I used to believe that when Karan Johar creates a hullaballoo about a movie that he has produced, you can well expect his signature naach gaana, bubble-gum romance, a blah story but made technicolour with OTT melodrama. I was wrong. Johar creates a hullaballoo because he produced Gori Tere Pyar Mein - but the movie is far from the usual Dharma Productions projects.

Gori Tere Pyar Mein (GTPM) starring Kareena Kapoor and Imran Khan seems to be Dharma Productions trying to grow up a little, very half heartedly. Steering away from college and school romances (Kuch Kuch Hota Hai, Student of the Year), infidelity and promiscuity (
Kabhi Alvida Naa Kehna
) and general melodrama (Kal Ho Na Ho, Kabhie Khushi Kabhie Gham) - GTPM deals with a coming-of-age romance. Or so we would like to label for the want of something less mean.
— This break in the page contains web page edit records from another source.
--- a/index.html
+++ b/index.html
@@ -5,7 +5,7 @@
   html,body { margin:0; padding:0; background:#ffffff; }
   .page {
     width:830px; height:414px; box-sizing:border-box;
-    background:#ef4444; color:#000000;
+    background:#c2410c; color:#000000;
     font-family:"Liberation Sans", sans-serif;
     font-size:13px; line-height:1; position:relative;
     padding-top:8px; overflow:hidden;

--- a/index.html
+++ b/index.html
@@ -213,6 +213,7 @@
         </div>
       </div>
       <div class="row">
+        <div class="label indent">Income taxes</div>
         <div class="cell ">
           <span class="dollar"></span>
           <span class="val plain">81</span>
Sriram (Imran) is a the cool America returned architect who has no plans of putting his degree to decent use. His sudh Tamil parents figure that marrying him off is the only way to make him see sense. In comes Vasudha (Shraddha Kapoor in a cameo), and as the wedding date draws closer, Sriram pours his heart out to her about Dia (Kareena Kapoor), his ex.
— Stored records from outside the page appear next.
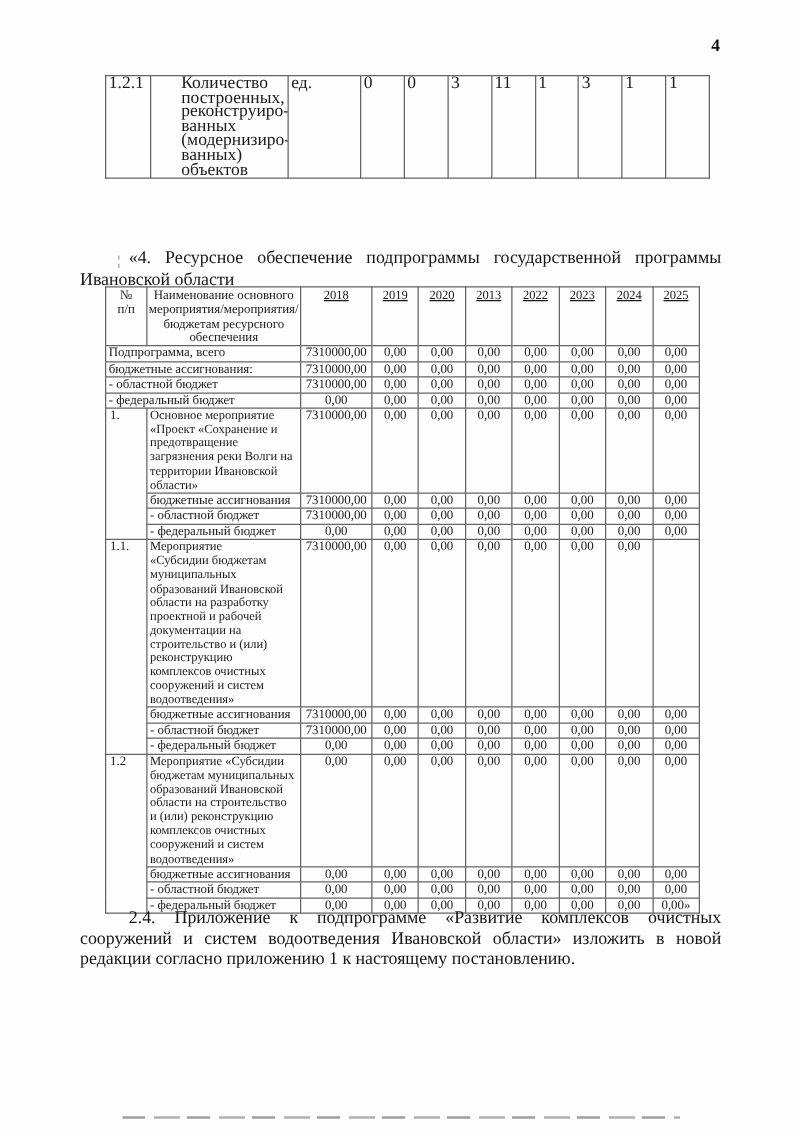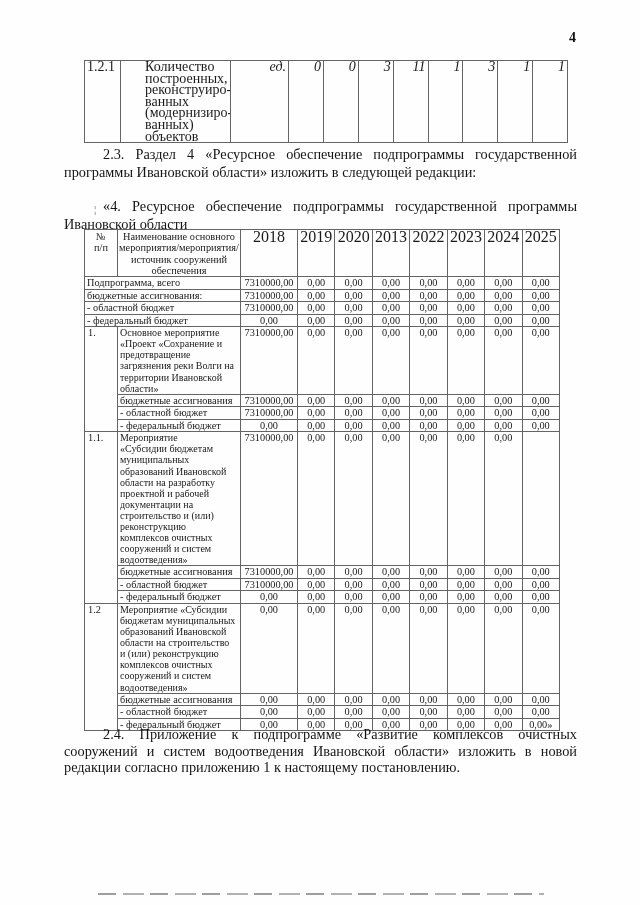--- a/index.html
+++ b/index.html
@@ -31,7 +31,7 @@
   #indicator-table{left:84px;top:60px;width:484px;}
   #indicator-table td{font-size:14px;line-height:11.6px;}
   #indicator-table .pre{white-space:pre-line;padding-left:24px;}
-  #indicator-table .ctr{text-align:right;font-style:italic;}
+  #indicator-table .ctr{text-align:left;}
   
   #resource-table{left:84px;top:229px;width:476px;}
   #resource-table td{font-size:10.3px;line-height:11.5px;}

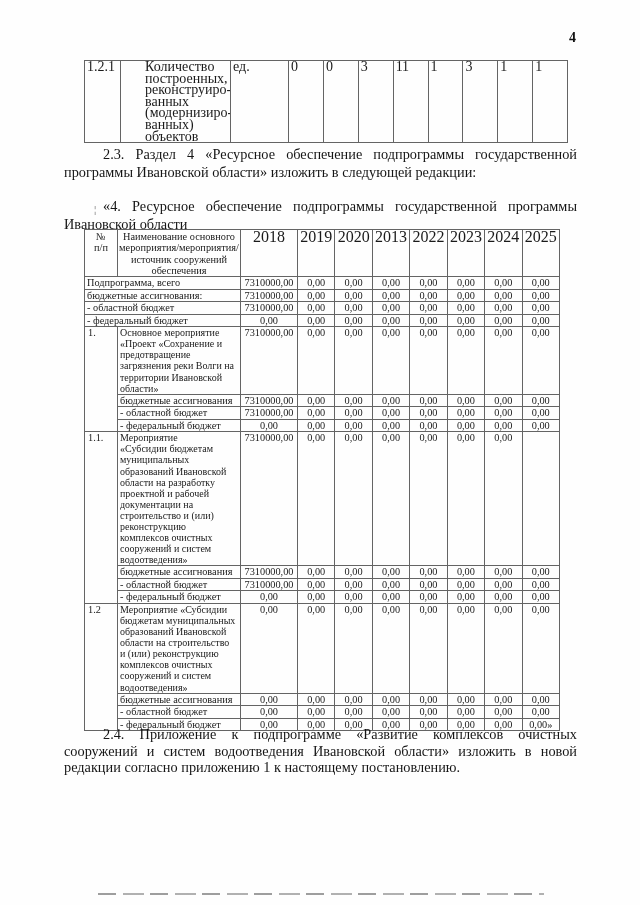--- a/index.html
+++ b/index.html
@@ -113,7 +113,6 @@
     </tbody>
   </table>
 
-  <div class="para" id="para-2-3">2.3. Раздел 4 «Ресурсное обеспечение подпрограммы государственной программы Ивановской области» изложить в следующей редакции:</div>
 
   <div class="para" id="heading-4">
     <span class="artifact-mark">¦</span>

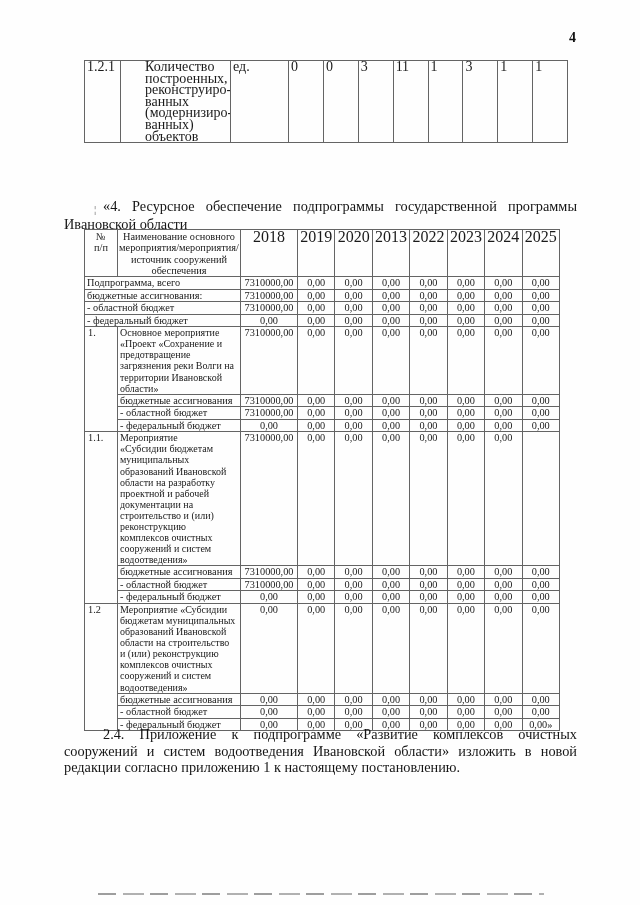--- a/index.html
+++ b/index.html
@@ -138,7 +138,7 @@
 п/п</td>
           <td class="hdr">Наименование основного
 мероприятия/мероприятия/
-источник сооружений
+бюджетам ресурсного
 обеспечения</td>
           <td class="hdr yr">2018</td>
           <td class="hdr yr">2019</td>

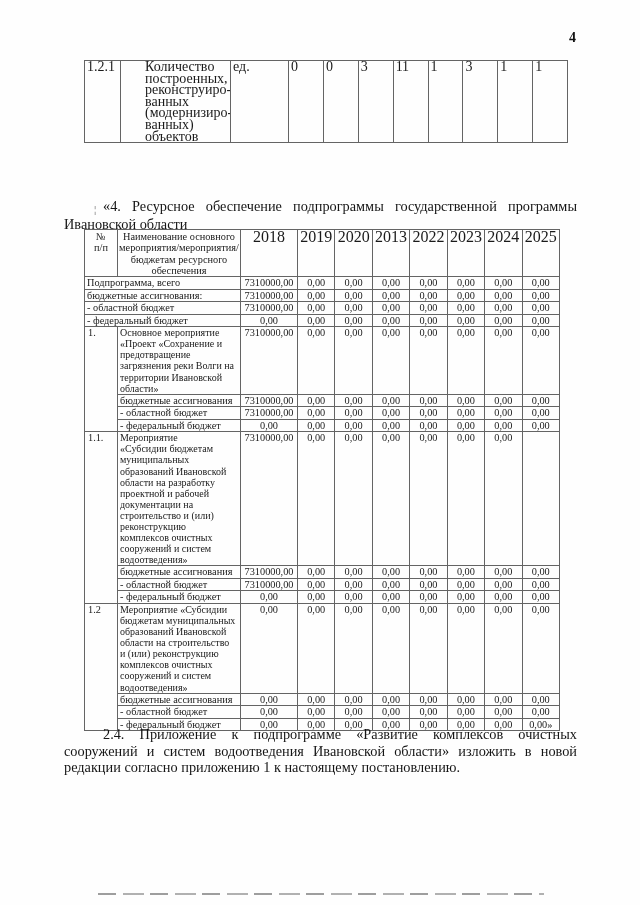--- a/index.html
+++ b/index.html
@@ -39,7 +39,7 @@
     text-align:center;white-space:pre-line;
     font-size:10.3px;line-height:11.3px;padding:1px 1px 0 1px;
   }
-  #resource-table td.yr{font-size:16px;line-height:12px;}
+  #resource-table td.yr{font-size:10px;line-height:12px;text-decoration:underline;}
   #resource-table td.namecell{
     white-space:pre-line;font-size:10px;line-height:11.1px;padding:0 1px 0 2px;
   }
GTPM narrates the love story as a flashback as Sriram explains to Vasudha why her love story (with a sardar Kamal, is doomed to crash and burn). Dia is a NGO worker ‘type’ trying to change the world one social problem at a time, she tries to change the no-good hero, but fails and that is what ends things between them.

But as luck, and Bollywood, would have it Sriram realises that he still loves Dia and he must get her back.  So off the hero goes to get his gori back. And of course it isn’t easy, she’s in a village on the MP, Gujarat border that doesn’t have a bridge. Ergo, he must build a bridge. And that again, is not easy.
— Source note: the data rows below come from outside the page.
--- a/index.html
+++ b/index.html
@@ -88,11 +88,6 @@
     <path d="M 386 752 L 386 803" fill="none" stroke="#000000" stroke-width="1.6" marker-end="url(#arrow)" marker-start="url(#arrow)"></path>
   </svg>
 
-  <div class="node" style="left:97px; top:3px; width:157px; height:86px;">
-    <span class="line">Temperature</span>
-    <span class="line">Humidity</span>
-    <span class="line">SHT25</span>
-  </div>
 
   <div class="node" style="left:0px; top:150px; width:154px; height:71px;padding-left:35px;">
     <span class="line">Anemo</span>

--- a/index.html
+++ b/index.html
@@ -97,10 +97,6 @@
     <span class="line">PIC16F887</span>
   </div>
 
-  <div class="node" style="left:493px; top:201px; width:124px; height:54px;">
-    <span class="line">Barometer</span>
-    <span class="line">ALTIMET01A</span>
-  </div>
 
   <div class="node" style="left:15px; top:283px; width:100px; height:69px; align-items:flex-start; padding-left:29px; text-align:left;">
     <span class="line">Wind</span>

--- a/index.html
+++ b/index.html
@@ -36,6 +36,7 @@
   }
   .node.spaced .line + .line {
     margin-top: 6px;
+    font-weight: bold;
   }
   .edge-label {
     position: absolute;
Directed by Punit Malhotra, GTPM is boring. The first half is better than the second and no amount of antics on the part of Imran or Anupam Kher (in his corrupt collector role) can salvage this film. This blow-hot-blow-cold chemistry between the two protagonists loses steam in the very first hour. There is very little to look forward to.

The songs are fine but we have heard them before and sitting around for two and a half hours just for a few songs is not my fun plan. Imran stumbles through GTPM with his ‘Yo Bro’ way of working things out, Kareena seethes, melts and then seethes some more.

As I was walking out of the hall, I overheard someone saying - ‘Yaar Singh Saab the Great dekh lete...that would have been more fun!’  - I was almost convinced.